Erratic fudgets: a semantic theory for an embedded coordination language
Journal article, 2003
The powerful abstraction mechanisms of functional programming languages
provide the means to develop domain-specific programming languages within the
language itself. Typically, this is realised by designing a set of
combinators (higher-order reusable programs) for an application area, and by
constructing individual applications by combining and coordinating individual
combinators. This paper is concerned with a successful example of such an
embedded programming language, namely Fudgets, a library of combinators for
building graphical user interfaces in the lazy functional language Haskell.

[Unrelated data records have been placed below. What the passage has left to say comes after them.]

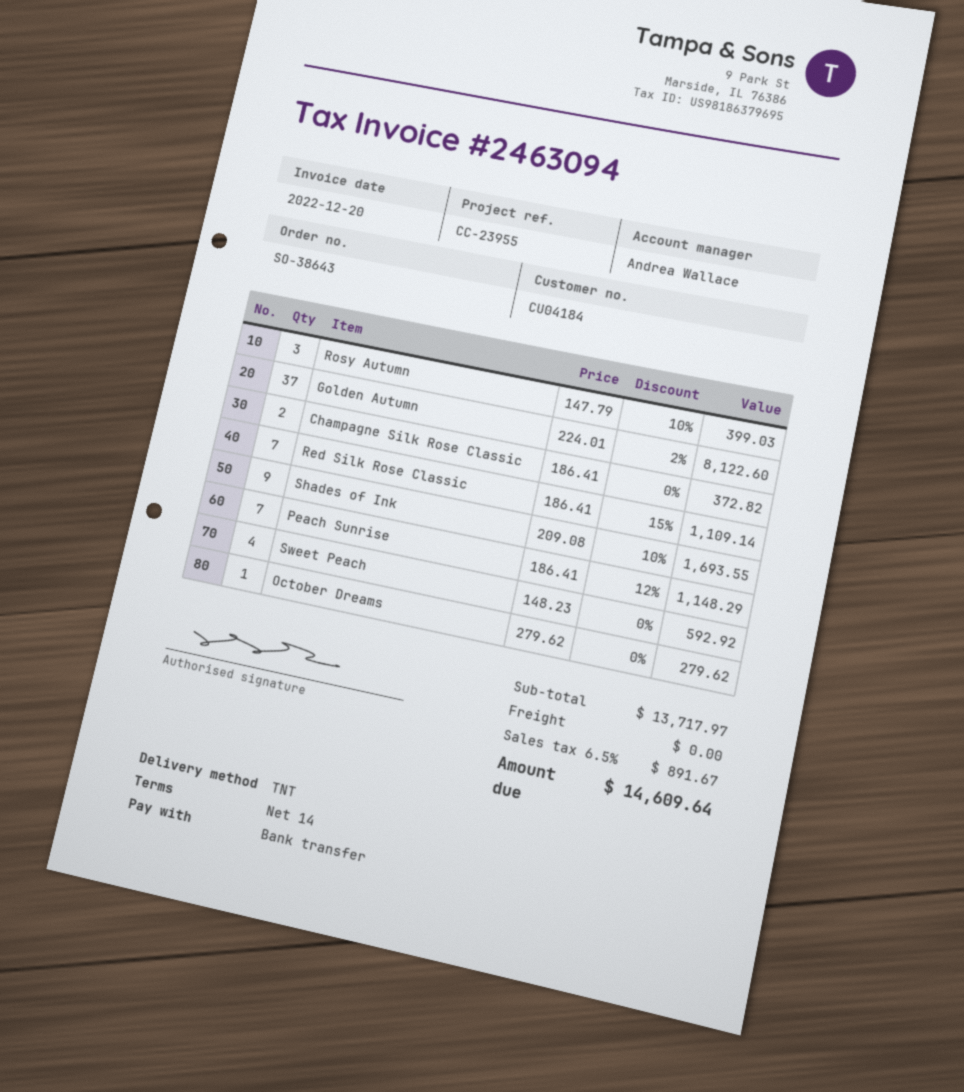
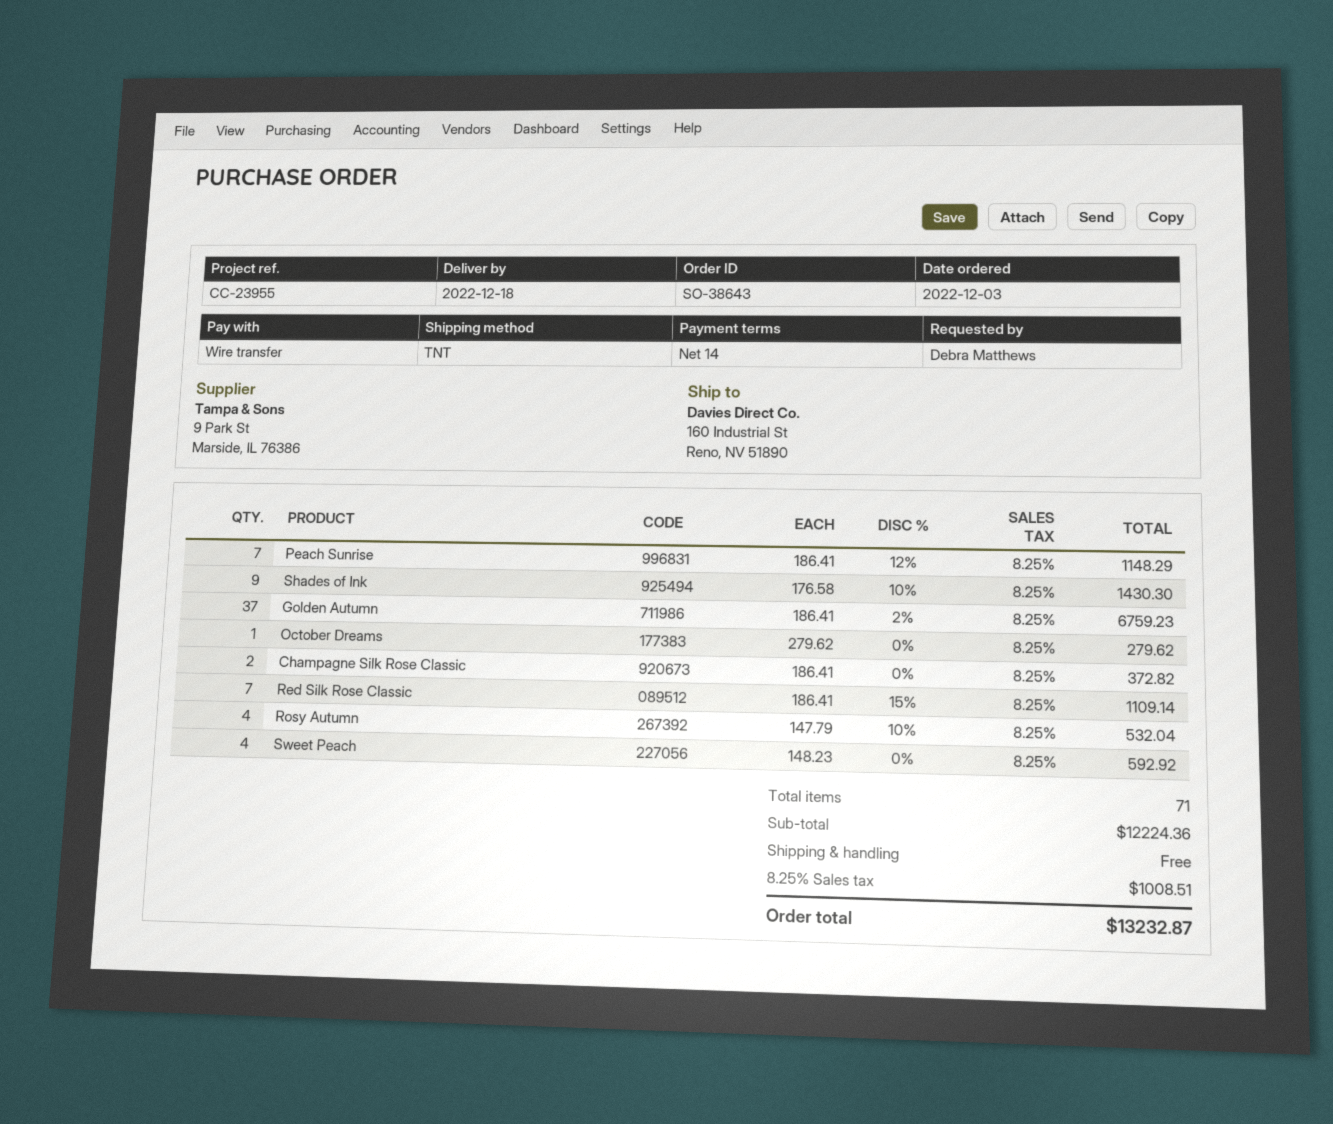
Rosy Autumn: 3 x 147.79 - 10% = 399.03 -> 4 x 147.79 - 10% = 532.04
Golden Autumn: 37 x 224.01 - 2% = 8122.60 -> 37 x 186.41 - 2% = 6759.23
Shades of Ink: 9 x 209.08 - 10% = 1693.55 -> 9 x 176.58 - 10% = 1430.30
subtotal: 13717.97 -> 12224.36
tax: 6.5% = 891.67 -> 8.25% = 1008.51
total: 14609.64 -> 13232.87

The Fudget library has been used to build a number of substantial
applications, including a web browser and a proof editor interface to a proof
checker for constructive type theory. This paper develops a semantic theory
for the non-deterministic stream processors that are at the heart of the
Fudget concept. The interaction of two features of stream processors makes the
development of such a semantic theory problematic:
(i) the sharing of computation provided by the lazy evaluation mechanism
of the underlying host language, and
(ii) the addition of non-deterministic choice needed to handle the
natural concurrency that reactive applications entail.
We demonstrate that this combination of features in a higher-order functional
language can be tamed to provide a tractable semantics theory and induction
principles suitable for reasoning about contextual equivalence of Fudgets.